Change – and positive change at that – seems to be all around in the wind for the NHRA, including:
* Peter Clifford begins his first full season as NHRA president (he replaced the retired Tom Compton last June). Clifford has made a number of dynamic hires in an effort to improve the sanctioning body’s reach and attractiveness to fans.
* The NHRA has embarked upon one of its most ambitious marketing and communications initiatives ever to increase fan attention and attendance at events, including the hiring of veteran motorsports reporter Terry Blount late last season as new vice president of communications.
* Another significant hire is Emmy award-winning Ken Adelson as vice president of broadcasting and digital content to supercharge the NHRA’s TV and digital sides.
* Fox Sports and Fox Sports 1 has become the official TV partner of the sport, with plans to televise live the majority of the 24 races this season, including expected three-hour presentations of final eliminations on Sundays. In addition, former Funny Car champ Tony Pedregon embarks upon a new career as a NHRA TV analyst.

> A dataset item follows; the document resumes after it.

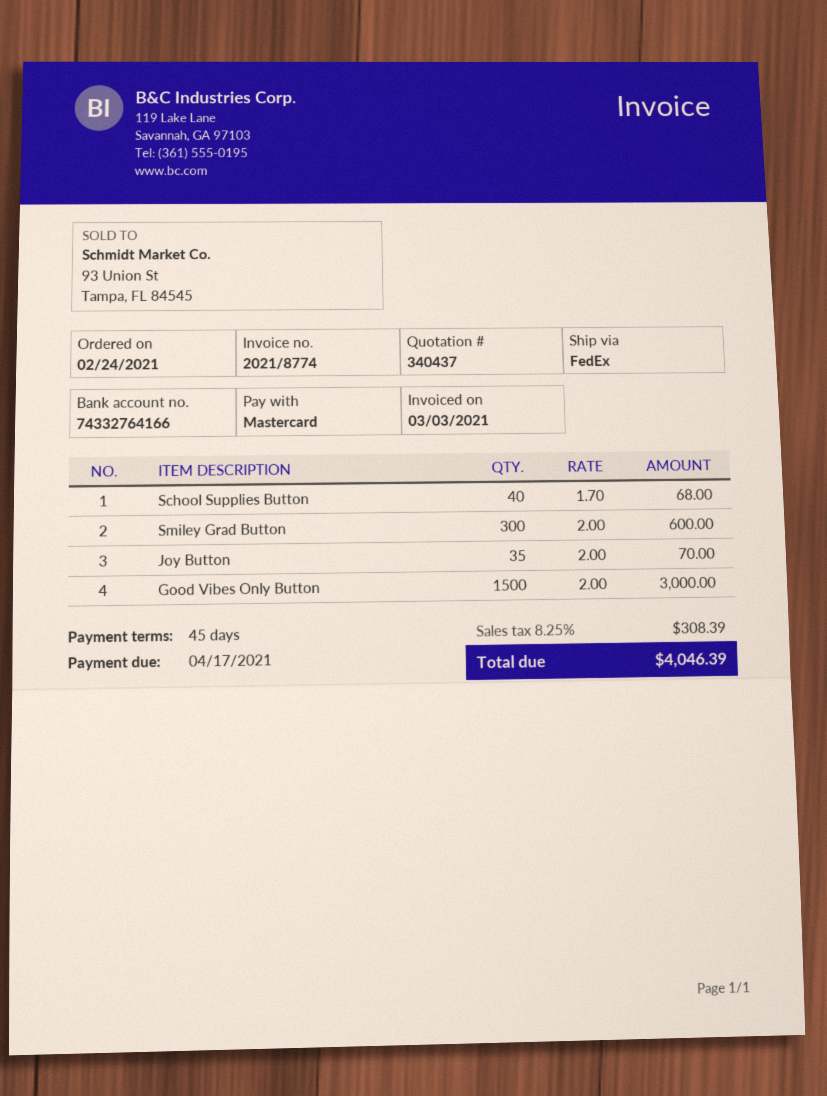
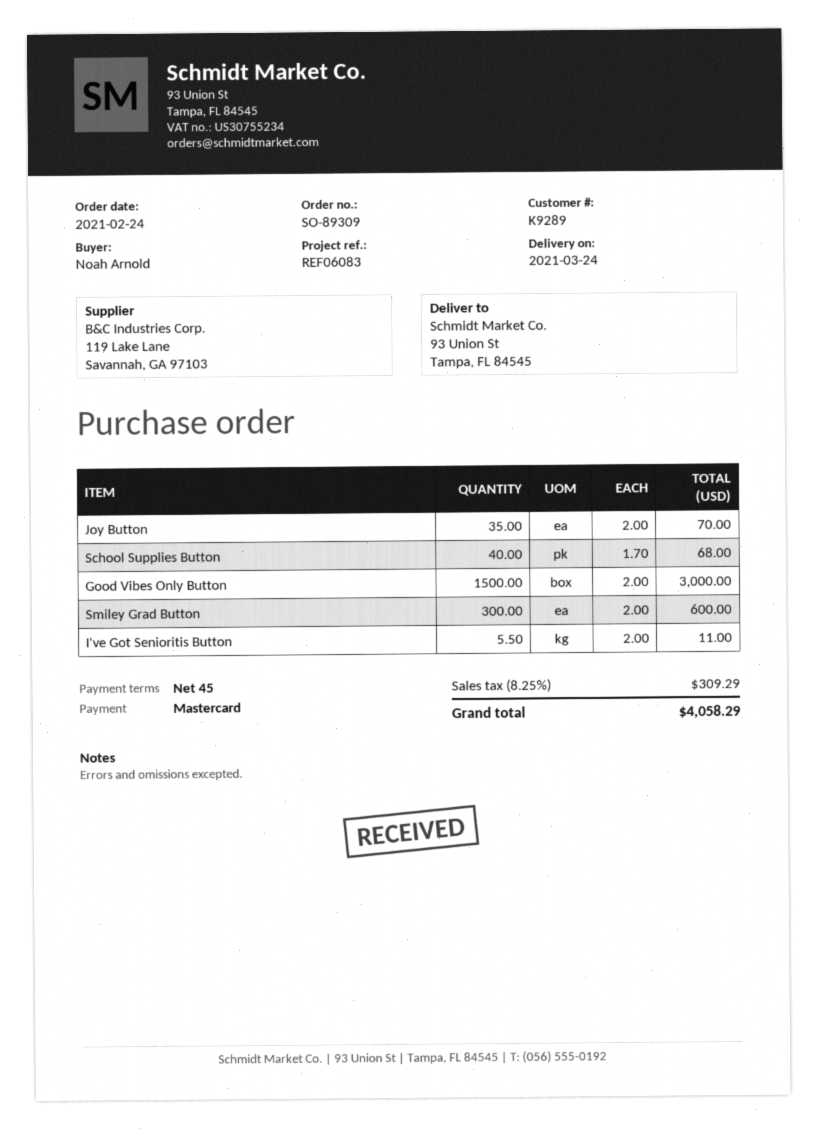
I've Got Senioritis Button: none -> 5.5 x 2.00 = 11.00
tax: 8.25% = 308.39 -> 8.25% = 309.29
total: 4046.39 -> 4058.29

* New rules in Pro Stock, including the long-awaited implementation of electronic fuel injection and the removal of long-standing monster hood scoops, should inject life into a class that had grown somewhat stagnant to fans in recent years.
* After becoming the first back-to-back female champion in any NHRA pro categories, Pro Stock queen Erica Enders goes for three straight titles this season.
* Fan favorite and five-time Pro Stock champ Jeg Coughlan returns to the sport on a full-time basis after racing part-time last season.
* After enduring what he called his “worst season in 25 years” in 2015, 16-time Funny Car champion John Force is bound and determined to earn title No. 17 in 2016. The ageless Force (66 years old) told MotorSportsTalk that he feels as invigorated as he’s ever been and looks forward to significantly improve from last season’s disappointing seventh-place finish.
* In addition, Force will have long-time crew chief Austin Coil “helping out” in an unofficial capacity for Force’s Funny Car, as well as those of son-in-law and John Force Racing team president Robert Hight and Force’s youngest daughter, Courtney.
* John Force Racing also scored another coup in the offseason by hiring 11-time Top Fuel champion team owner/crew chief Alan Johnson as a consultant to oversee the Top Fuel efforts of driver Brittany Force. Judging by some of the runs Force had during last weekend’s preseason testing for nitro cars at Phoenix, not only does she seem likely to earn her first career win, she also is an early possible contender for the championship.
* Defending pro class champions are Antron Brown (Top Fuel), Del Worsham (Funny Car), Enders (Pro Stock) and Andrew Hines (Pro Stock Motorcycle).
And those changes are just for starters. There are a lot of reasons to be optimistic that the NHRA is poised for increased growth and notoriety in 2016.
While the sanctioning body still has not capitulated to what many fans want – the return of full quarter-mile drag strip racing for Top Fuel and Funny Car competition (the standard remains 1,000 feet for 2016) – the changes that have already occurred for this season definitely hold a lot of promise.
Yes, the winds of change are swirling within the NHRA.
And if Clifford and the rest of the sanctioning body officials have their way and many of the changes prove successful, by season’s end the NHRA may be signing another Scorpions song that deals with wind: “Rock Me Like a Hurricane.”